Giusto per essere chiari, a scanso di equivoci: i 338 milioni di fondi di Coesione «definanziati» dalla delibera Cipess la Sicilia li ha persi. Senza se e senza ma. E la stessa sorte rischiano di avere le altre risorse (la stima è di circa 400 milioni) destinate a opere che non rispettano i requisiti. Così, quando nella “contro-narrazione” attivata dopo il clamoroso fallimento vengono fuori le «opere recuperate», si mente sapendo di mentire. Perché è vero che alcuni progetti sono stati già “ripescati” trovando nuovi canali, nazionali ed europei, di finanziamento: ieri abbiamo rivelato l’elenco dei 15 progetti di Regione (12 milioni) e Città metropolitane di Catania (7 milioni) e Messina (5,4 milioni) riprogrammati con il nuovo Piano di sviluppo e coesione 2021/27. Ma è altrettanto vero che la Sicilia ha perso le risorse della programmazione Fsc 2014/20 assegnate per i 79 progetti cancellati dalla delibera Cipess perché privi di «obbligazioni giuridicamente vincolanti».
Le nuove risorse
Quindi: i 338 milioni (che potrebbero diventare quasi 800, secondo una prima ricognizione della Programmazione regionale) tornano nella cassaforte “centrale” di Roma. E non c’entra nulla il destino delle opere in questione: si possono fare, si faranno, alcune si stanno già facendo. Ma utilizzando nuove risorse, che – se le precedenti, assegnate nella finanziaria nazionale del 2014, non fossero state gestiti così male – sarebbero potute servire per altri scopi.

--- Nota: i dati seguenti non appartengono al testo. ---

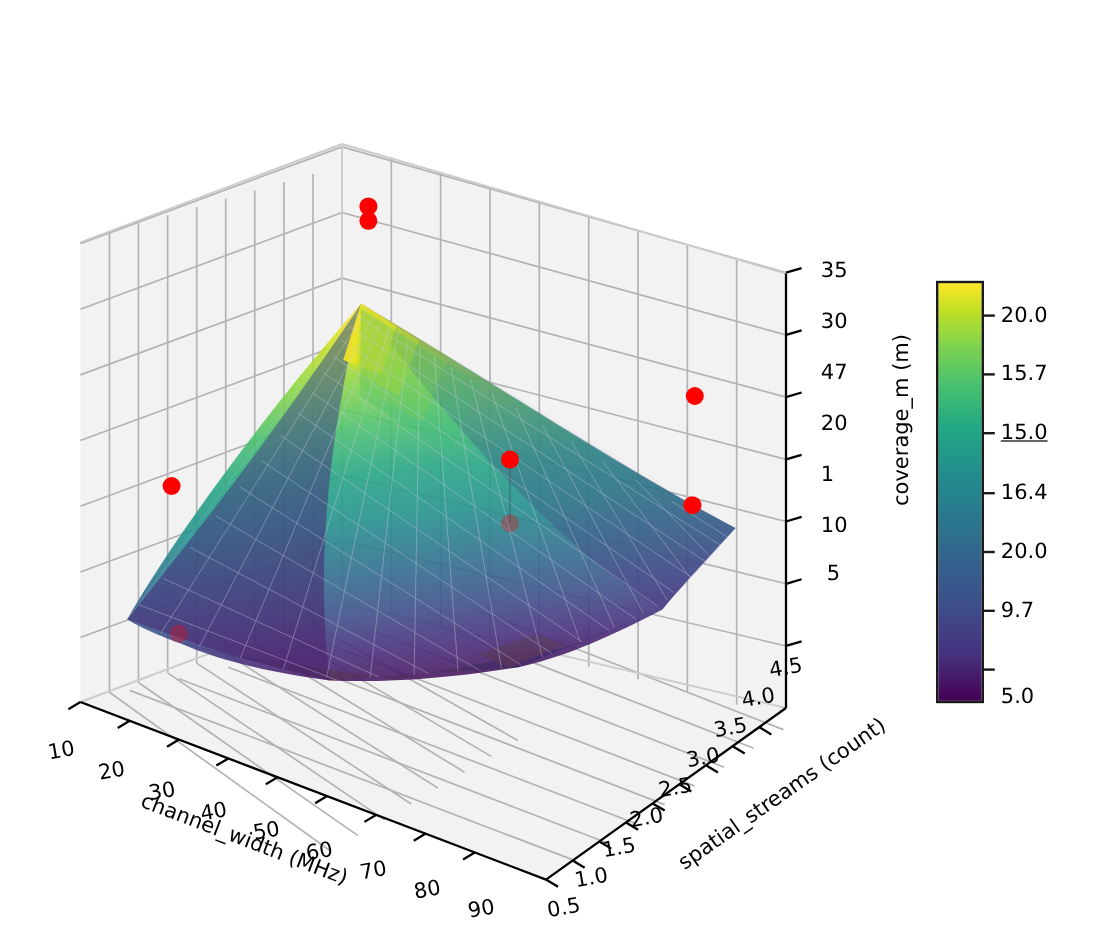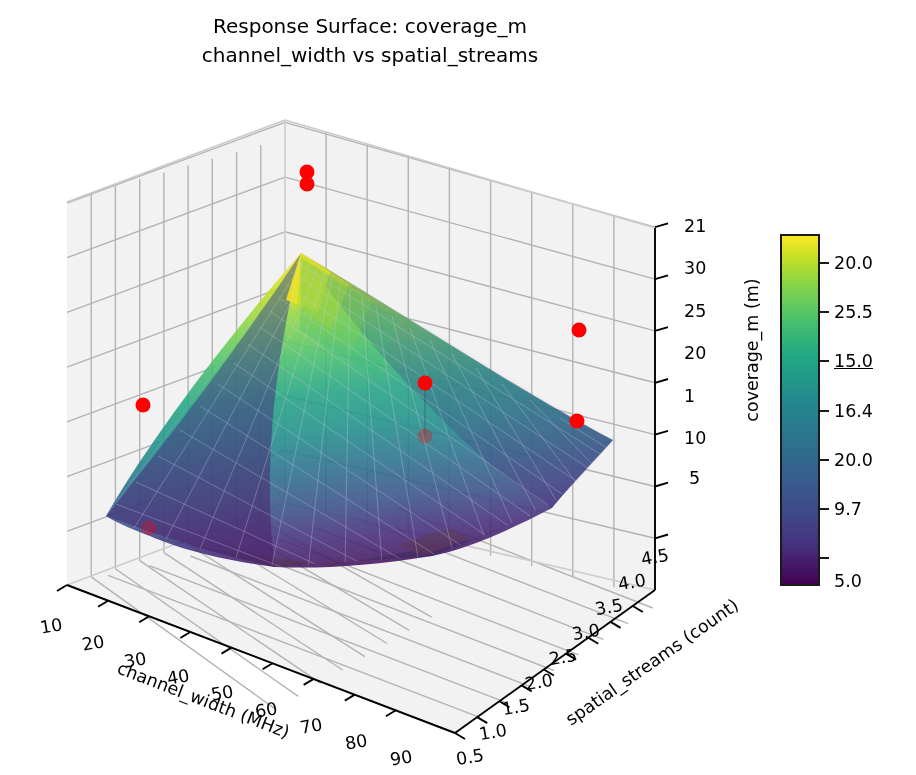--- a/index.html
+++ b/index.html
@@ -92,8 +92,6 @@
 
 <div id="figure">
 
-  <div id="plot-title">Response Surface: coverage_m
-channel_width vs spatial_streams</div>
 
   <svg id="axes3d" viewBox="0 0 916 775" width="916" height="775" aria-hidden="true">
     <defs>

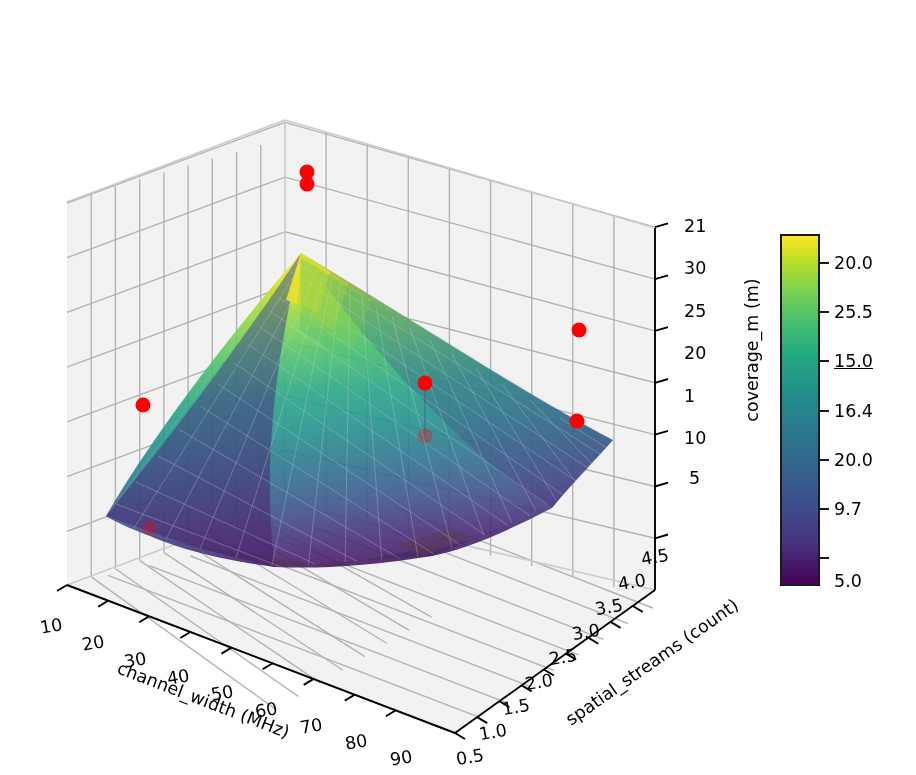--- a/index.html
+++ b/index.html
@@ -355,7 +355,7 @@
 
   <div class="axis-name" style="left:549px; top:652px; transform:rotate(-35deg);">spatial_streams (count)</div>
 
-  <div class="tick-label" style="left:684px; top:216px;">21</div>
+  <div class="tick-label" style="left:684px; top:216px;">35</div>
   <div class="tick-label" style="left:684px; top:258px;">30</div>
   <div class="tick-label" style="left:684px; top:301px;">25</div>
   <div class="tick-label" style="left:684px; top:343px;">20</div>

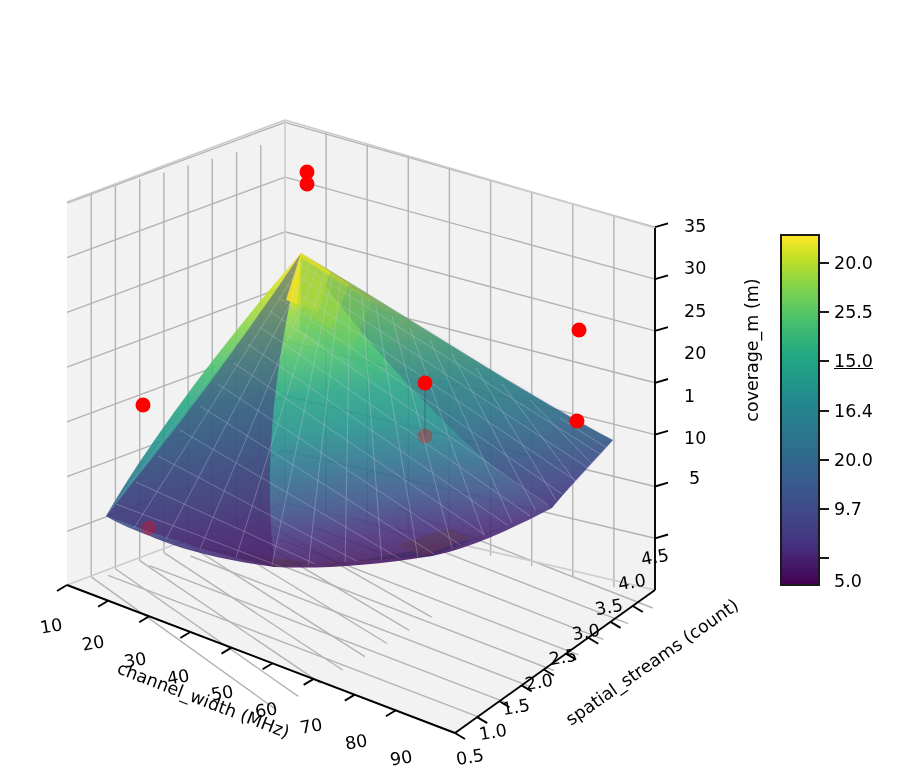--- a/index.html
+++ b/index.html
@@ -357,7 +357,7 @@
 
   <div class="tick-label" style="left:684px; top:216px;">35</div>
   <div class="tick-label" style="left:684px; top:258px;">30</div>
-  <div class="tick-label" style="left:684px; top:301px;">25</div>
+  <div class="tick-label" style="left:684px; top:301px;">47</div>
   <div class="tick-label" style="left:684px; top:343px;">20</div>
   <div class="tick-label" style="left:684px; top:386px;">1</div>
   <div class="tick-label" style="left:684px; top:428px;">10</div>

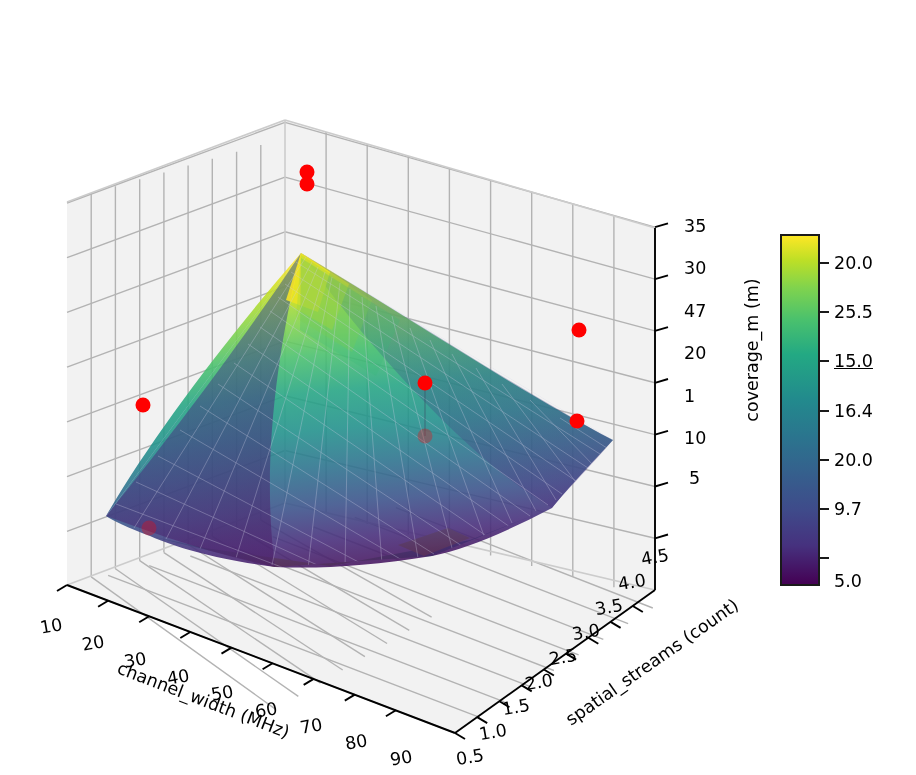--- a/index.html
+++ b/index.html
@@ -372,7 +372,7 @@
     <div class="cbar-label" style="top:29px;">20.0</div>
 
     <div class="cbar-tick" style="top:77px;"></div>
-    <div class="cbar-label" style="top:78px;">25.5</div>
+    <div class="cbar-label" style="top:78px;">15.7</div>
 
     <div class="cbar-tick" style="top:126px;"></div>
     <div class="cbar-label" style="top:127px;text-decoration:underline;">15.0</div>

Ieri, dal dipartimento più colpito dalla scure del Cipess è arrivato un aggiornamento sulle opere di acqua e rifiuti rifinanziate: le dighe Disueri, Rosamarina e Olivo, le discariche di Sciacca e Castellana e il Ccr di Mascalucia. Tutto vero: i progetti che s’affrettano a definire «recuperati» avranno una nuova vita. Ma quei soldi no: li abbiamo persi. Con una doppia, amara, verità: oltre all’incapacità di spendere c’è anche quella di programmare. Perché se la stessa opera definanziata viene poi “riciclata” in più plafond, allora significa che la Sicilia non sa nemmeno progettare.
La reazione
E allora ben venga l’iniziativa di Renato Schifani, che ieri ha annunciato di aver disposto «un accertamento ispettivo urgente» per verificare «le ragioni che hanno determinato la mancata assunzione delle obbligazioni giuridicamente vincolanti entro il 31 dicembre 2022 e il conseguente definanziamento di 45 interventi a valere sul Fsc 2014-20, per un importo di 102 milioni di euro». Lo stesso, magari, si dovrebbe fare negli uffici delle tre Città metropolitane. E non per una caccia alle streghe o magari per inconfessabili vendette politiche. Ma per il diritto alla verità che si deve ai cittadini siciliani su chi sono i colpevoli del fallimento. Il lavoro del pool scelto dal presidente della Regione (la segretaria generale ad interim, Margherita Rizza, l’avvocato generale Giovanni Bologna e il dirigente generale della Programmazione, Vincenzo Falgares) potrà chiarire la filiera delle responsabilità. Salvo Geraci, capogruppo della Lega all’Ars, plaude all’iniziativa presidenziale e rilancia la proposta di «una struttura di missione, per non perdere ulteriori risorse del Psc».
Sms di Musumeci
Qui la politica c’entra, ma fino a un certo punto. Il governatore, lunedì, ha fatto spallucce sui fondi Psc definanziati, buttando la palla nel campo del suo predecessore. Nello Musumeci non si esprime (anche se si vocifera di un sms di fuoco inviato ieri dal ministro a Schifani, a Roma per impegni istituzionali, ma fonti di Palazzo d’Orléans non confermano) e però ora saranno molti vertici dei dipartimenti scelti dal suo governo a dover dare qualche spiegazione. I conti si faranno alla fine, rispetto ai 5,6 miliardi di Fsc 2014/21 assegnati alla Regione.
L’emendamento del M5S
L’ultimo aspetto riguarda la possibilità di recuperare anche in parte le risorse definanziate. Il M5S, con la senatrice Ketty Damante, ha annunciato un emendamento (magari a un decreto-omnibus post manovra) per riassegnare i fondi alla Sicilia e anche il collega dem Antonio Nicita, firmatario di un’interrogazione sul flop siciliano del Psc, sembra sul pezzo. Ma adesso ci vorrebbe anche un colpo d’ali del centrodestra. Prima a Palermo e poi a Roma. Per dimenticare i veleni interni, a partire dal “derby dei governatori”, assumersi le proprie responsabilità. E chiedere al governo Meloni di salvare il salvabile.